Extracted data:
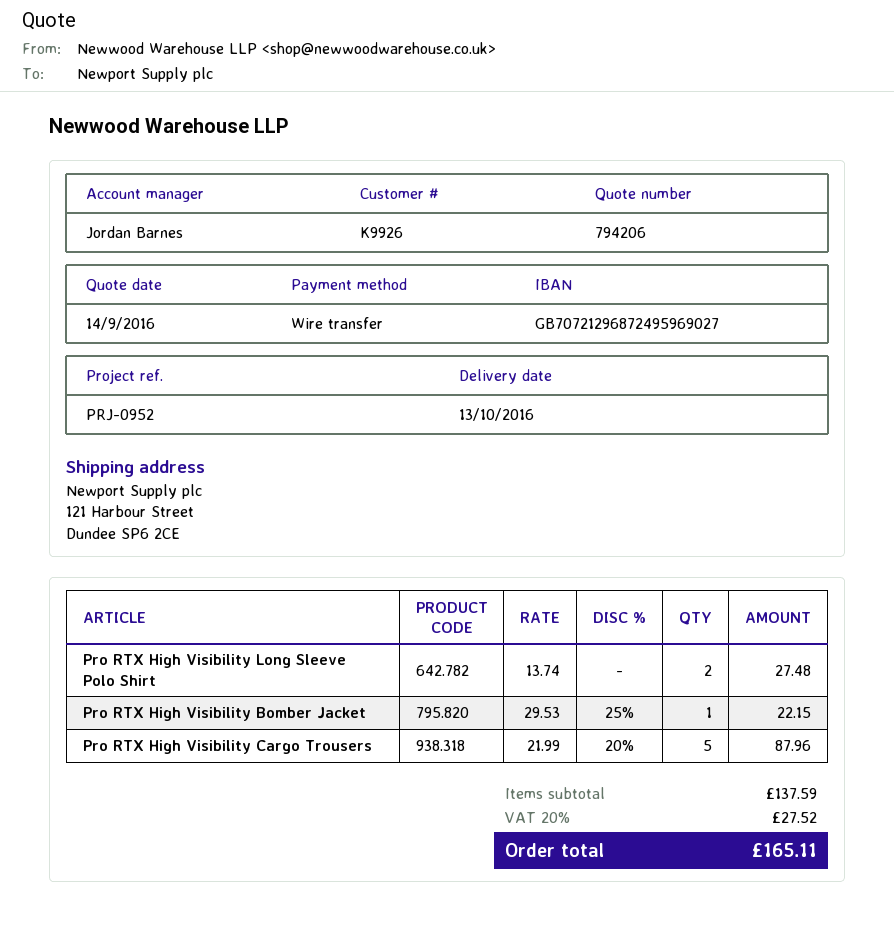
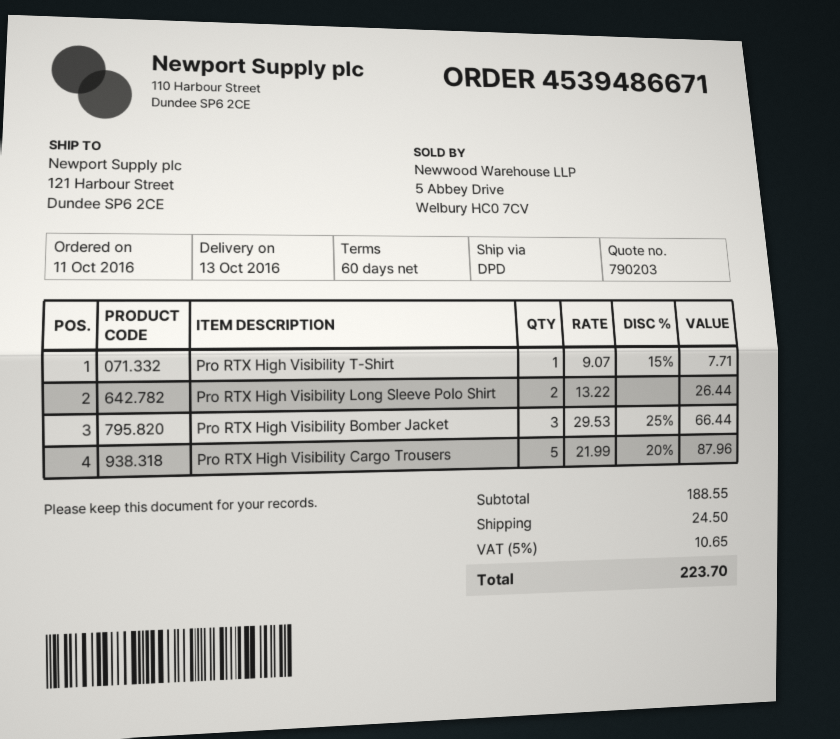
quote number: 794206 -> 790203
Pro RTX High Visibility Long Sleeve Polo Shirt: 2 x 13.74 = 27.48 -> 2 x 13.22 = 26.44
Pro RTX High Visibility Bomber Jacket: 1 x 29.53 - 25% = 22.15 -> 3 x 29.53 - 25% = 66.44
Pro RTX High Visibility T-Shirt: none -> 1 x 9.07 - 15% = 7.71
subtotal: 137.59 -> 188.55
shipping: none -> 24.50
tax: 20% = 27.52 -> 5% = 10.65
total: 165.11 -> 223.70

==

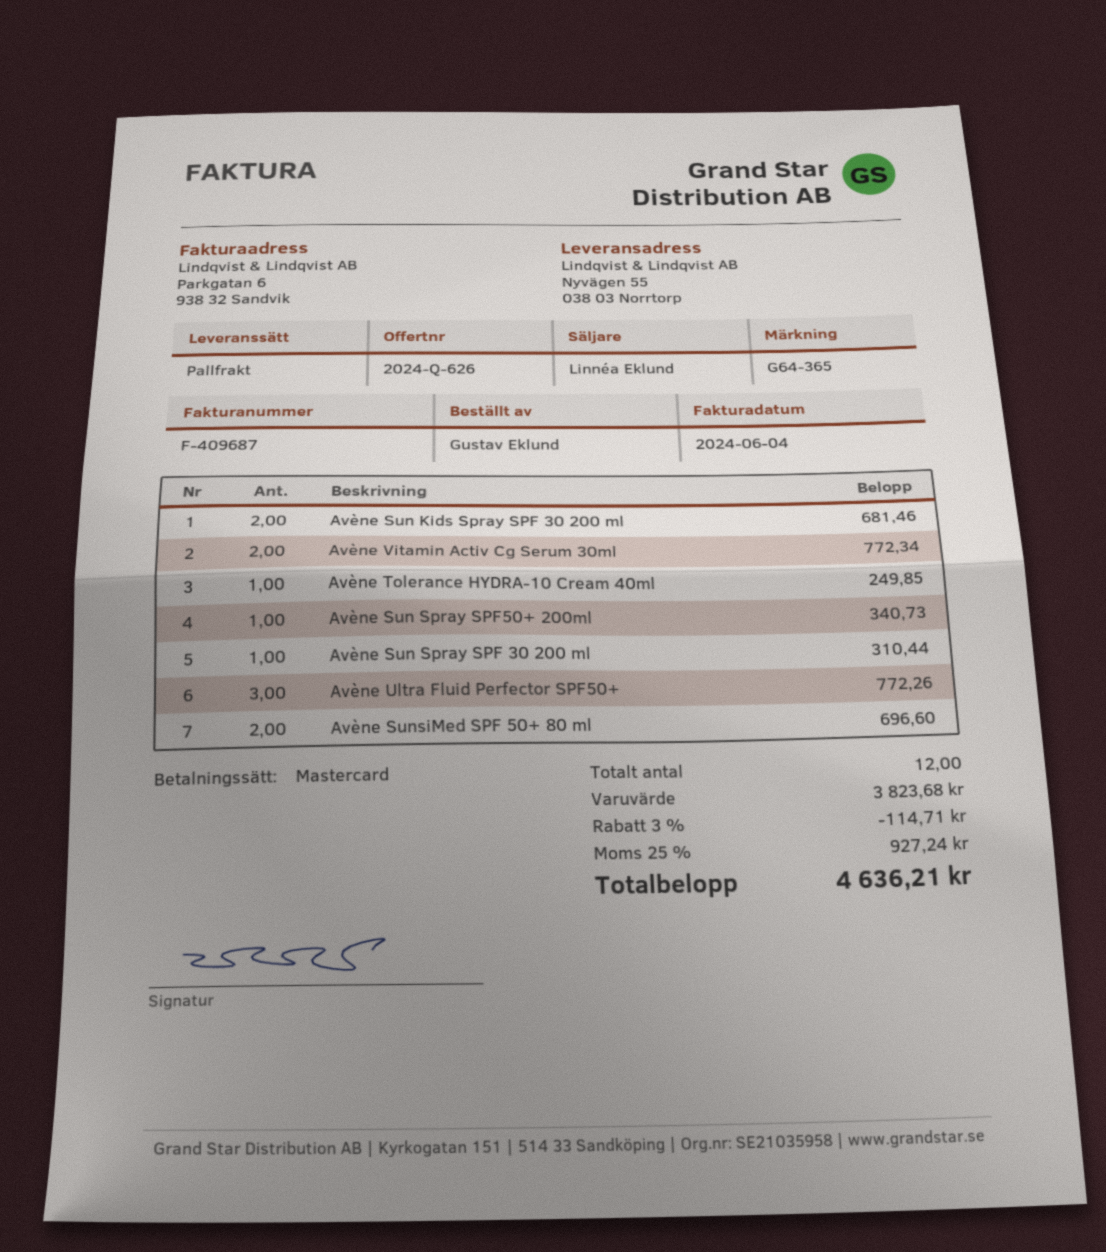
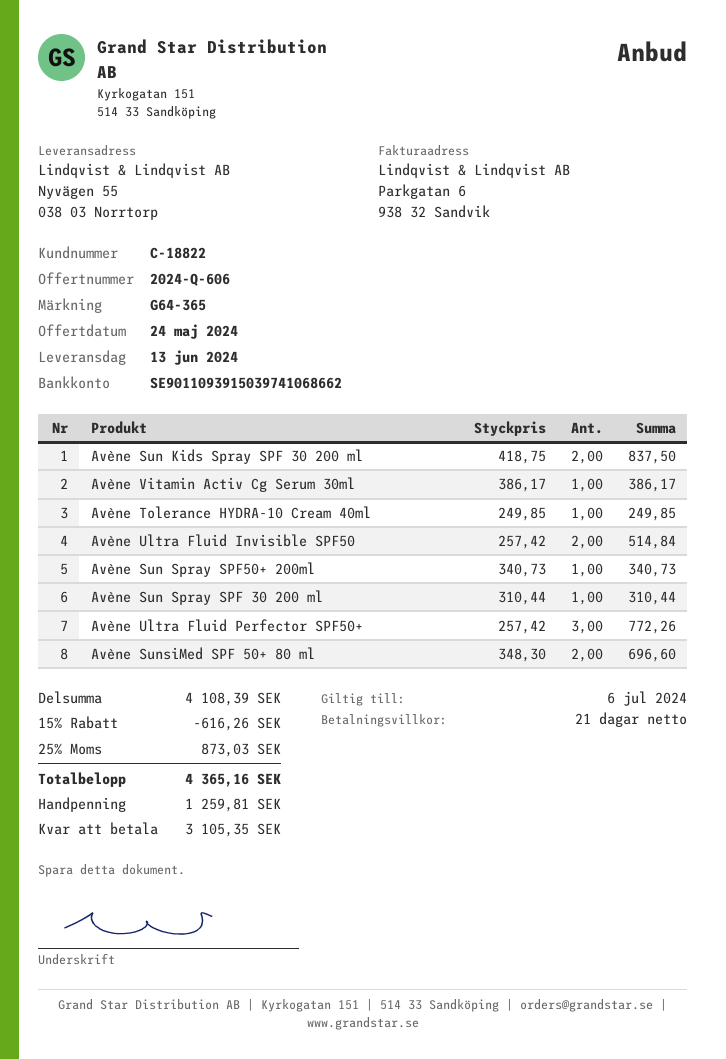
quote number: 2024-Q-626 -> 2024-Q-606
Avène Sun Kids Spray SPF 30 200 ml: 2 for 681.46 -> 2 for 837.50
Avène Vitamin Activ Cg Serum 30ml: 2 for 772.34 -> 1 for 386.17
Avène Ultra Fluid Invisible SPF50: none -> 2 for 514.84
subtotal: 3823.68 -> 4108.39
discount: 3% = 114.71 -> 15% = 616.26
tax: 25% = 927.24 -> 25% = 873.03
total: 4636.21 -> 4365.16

* * *

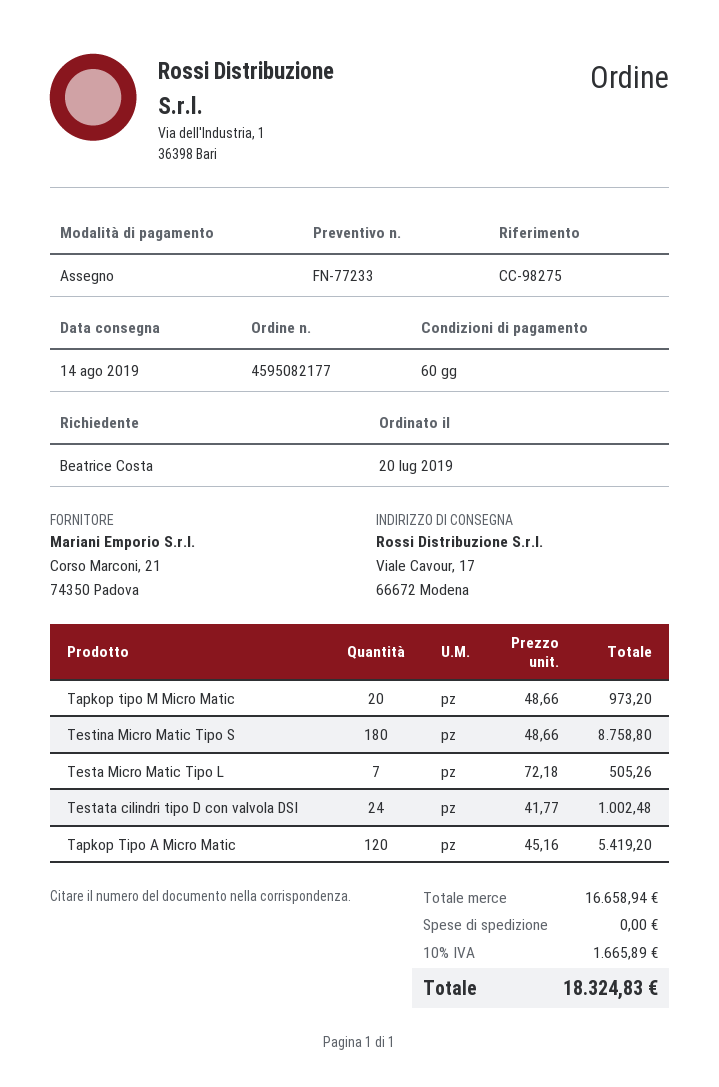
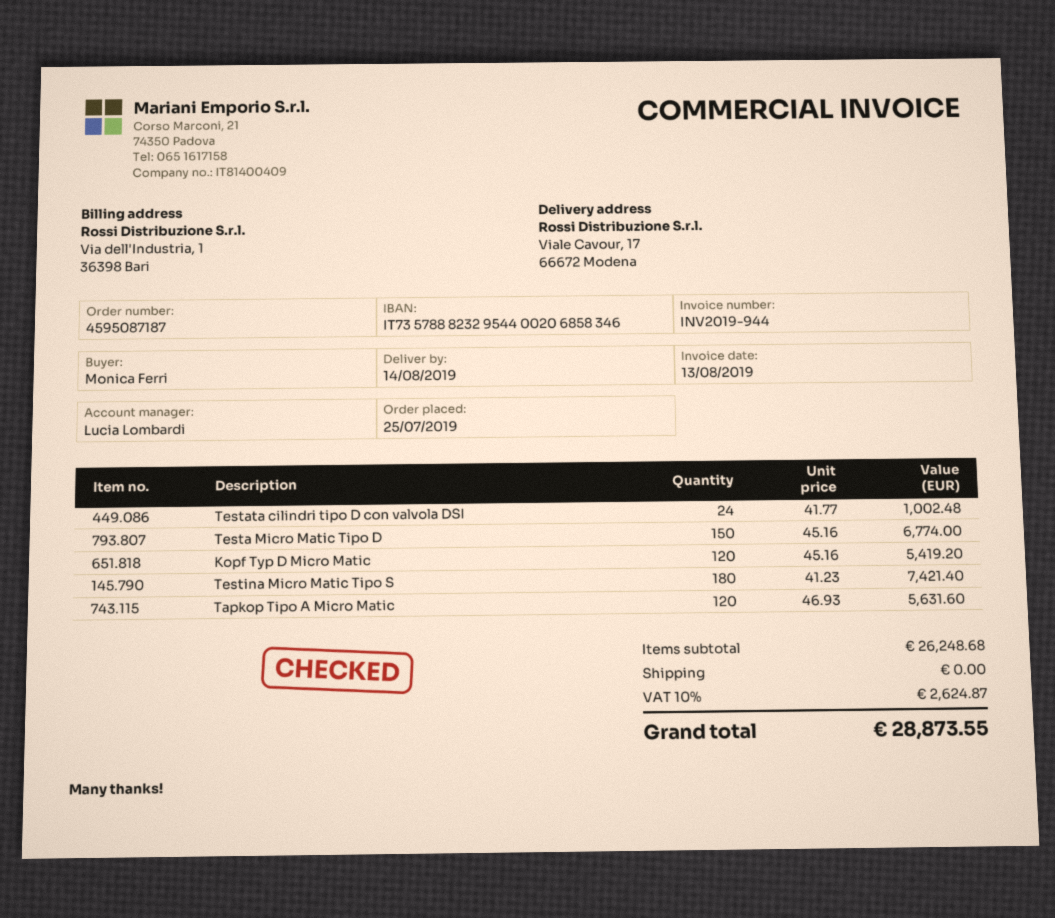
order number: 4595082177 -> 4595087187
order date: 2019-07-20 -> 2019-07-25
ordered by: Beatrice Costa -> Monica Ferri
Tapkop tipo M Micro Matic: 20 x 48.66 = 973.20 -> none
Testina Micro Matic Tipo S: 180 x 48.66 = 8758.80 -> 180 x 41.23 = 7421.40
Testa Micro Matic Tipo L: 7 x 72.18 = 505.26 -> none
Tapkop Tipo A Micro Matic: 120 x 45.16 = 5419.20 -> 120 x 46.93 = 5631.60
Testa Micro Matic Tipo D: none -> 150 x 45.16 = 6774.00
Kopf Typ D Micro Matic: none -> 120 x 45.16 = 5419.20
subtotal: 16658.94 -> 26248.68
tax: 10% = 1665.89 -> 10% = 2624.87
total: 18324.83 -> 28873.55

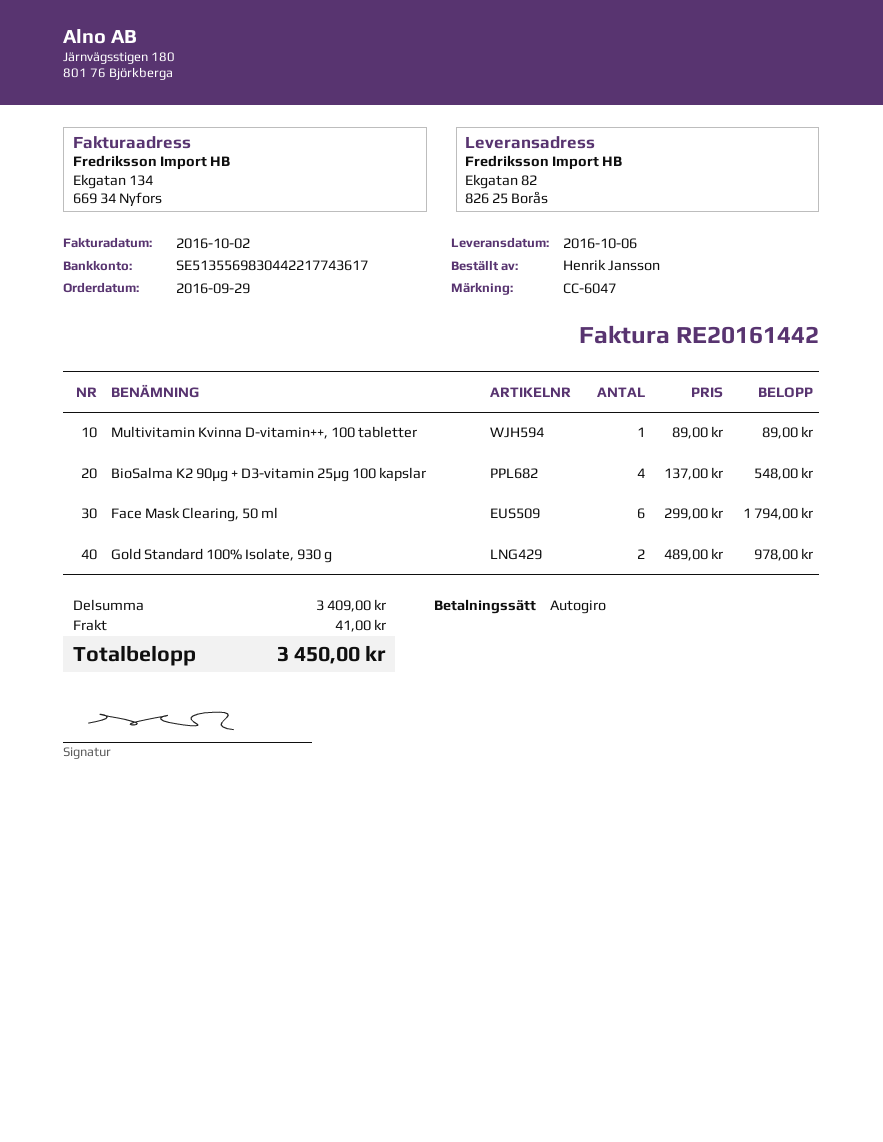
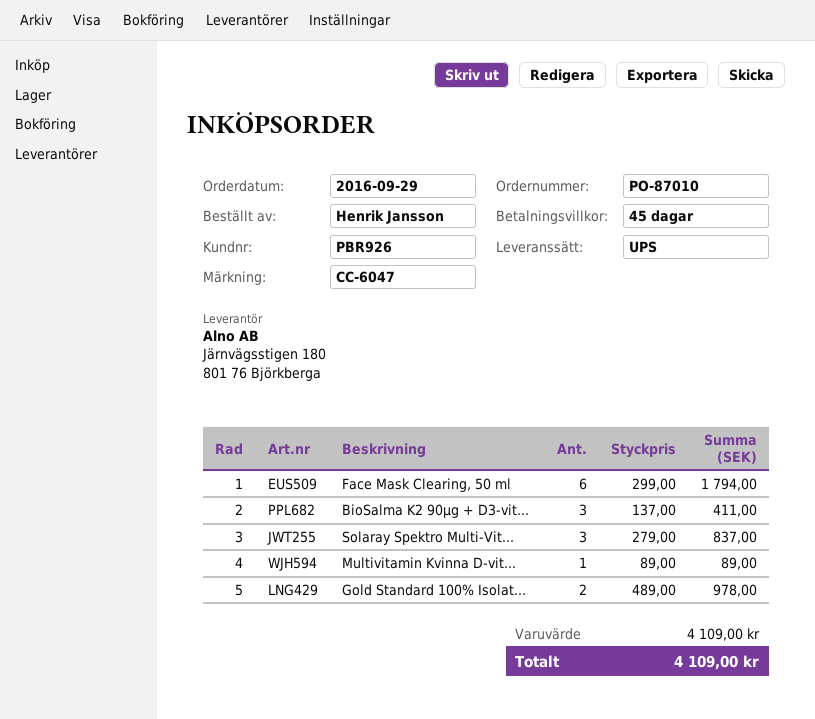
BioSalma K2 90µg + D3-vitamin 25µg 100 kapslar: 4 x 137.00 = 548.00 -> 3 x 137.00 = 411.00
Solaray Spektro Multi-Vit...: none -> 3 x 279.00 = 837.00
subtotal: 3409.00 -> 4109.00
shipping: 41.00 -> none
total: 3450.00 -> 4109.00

The task: Please copy, exactly as written, every line in the listing above from the line with "quote number: 794206 -> 790203" up to and including the line with "Pro RTX High Visibility T-Shirt: none".

Response to the task:
quote number: 794206 -> 790203
Pro RTX High Visibility Long Sleeve Polo Shirt: 2 x 13.74 = 27.48 -> 2 x 13.22 = 26.44
Pro RTX High Visibility Bomber Jacket: 1 x 29.53 - 25% = 22.15 -> 3 x 29.53 - 25% = 66.44
Pro RTX High Visibility T-Shirt: none -> 1 x 9.07 - 15% = 7.71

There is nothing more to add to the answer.